Intel ME tools only for Intel platforms, according to the chipset used/cpu generation.
No information was provided in any of your posts what kind/model machine this is.

EDIT: Confirmation needed S22-TGLU-OPSC22, if so Intel 11th Gen
ME tools 14 or 15.

thank you @MeatWar. I’ve zipped the MEInfo64 output here, can you take a look @MeatWar @Gray_Fox_420 ? (2.6 KB)
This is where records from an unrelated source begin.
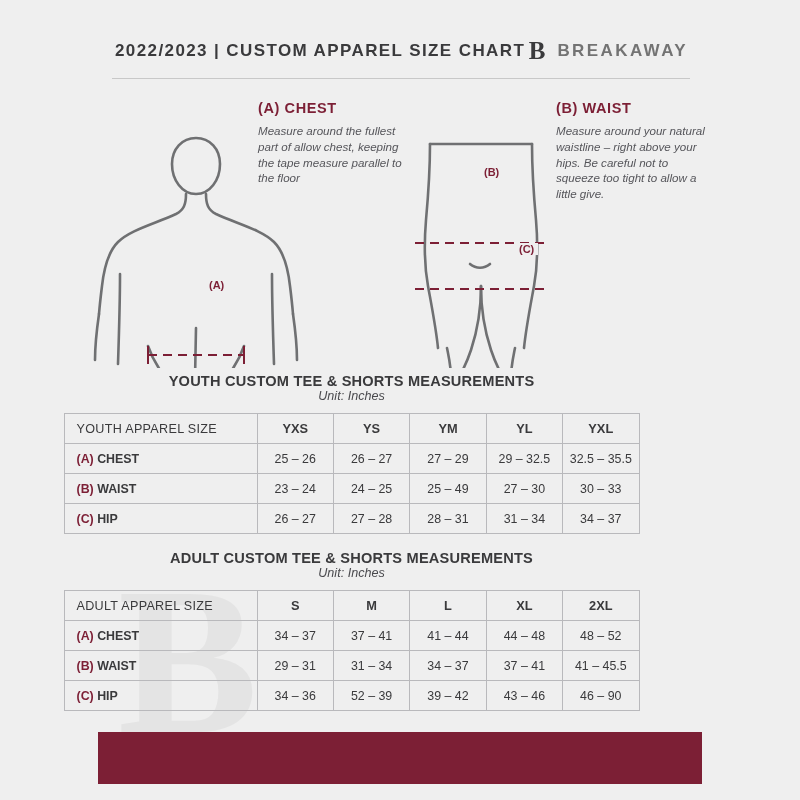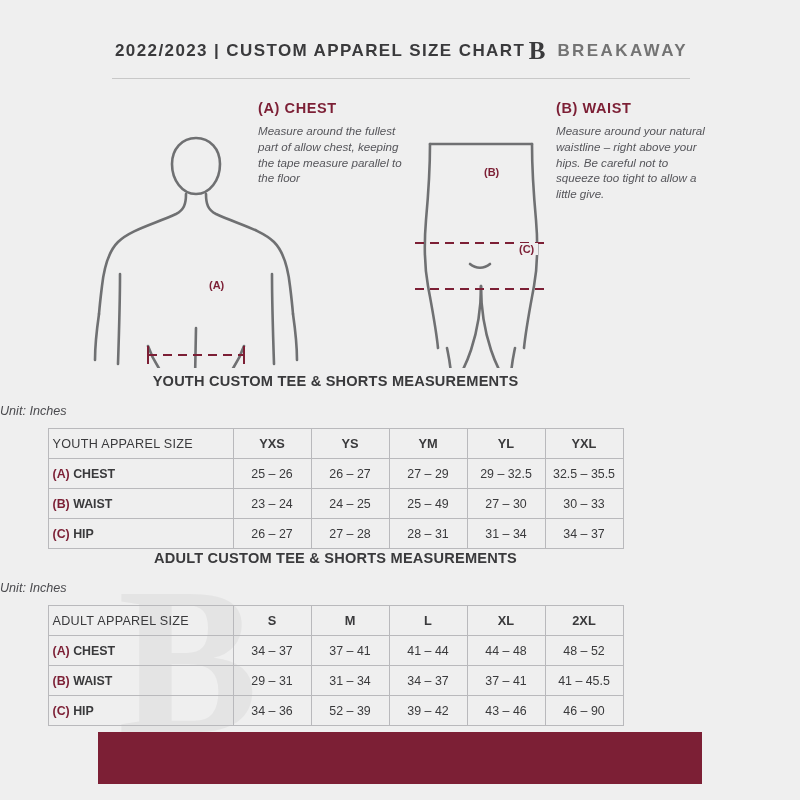"YOUTH CUSTOM TEE & SHORTS" .section { left: 0 -> 16px }
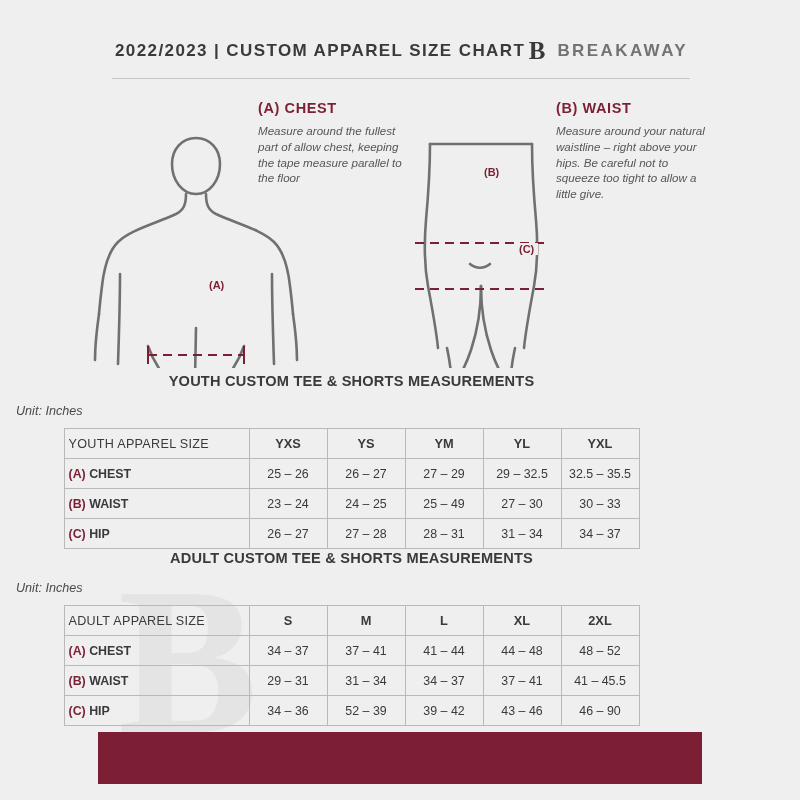"Unit: Inches" .sec-unit { margin-top: 15px -> 0; text-align: left -> center }
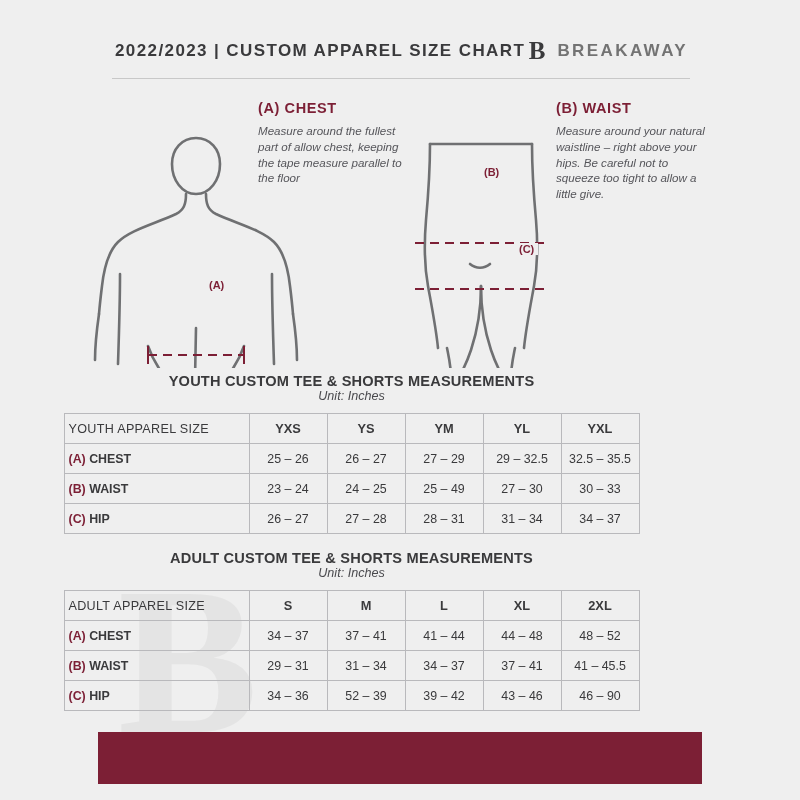"YOUTH APPAREL SIZE" table.size th.first, table.size td.first { padding-left: 4px -> 12px }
Your bios is still in manufacturing mode and FPF seems disabled, you should be able to modify the unsigned sections, better to wait for the opinion of someone more experienced.
in any case it would be better to have a programmer or check if your motherboard has SPI header.
For the logo I tried to open your bios with h2oeze but it doesn’t seem to be able to manage it, I don’t know if it could depend on the version I have. You could try searching with UEFITool for the HEX patterns of image files (jpg, bmp, etc.) and understand where they are implemented.

As far as I understand, even if I do it, it would require intervention at the hardware level. I think there is a high probability that it will fail software-wise. So there’s nothing you can do in this situation.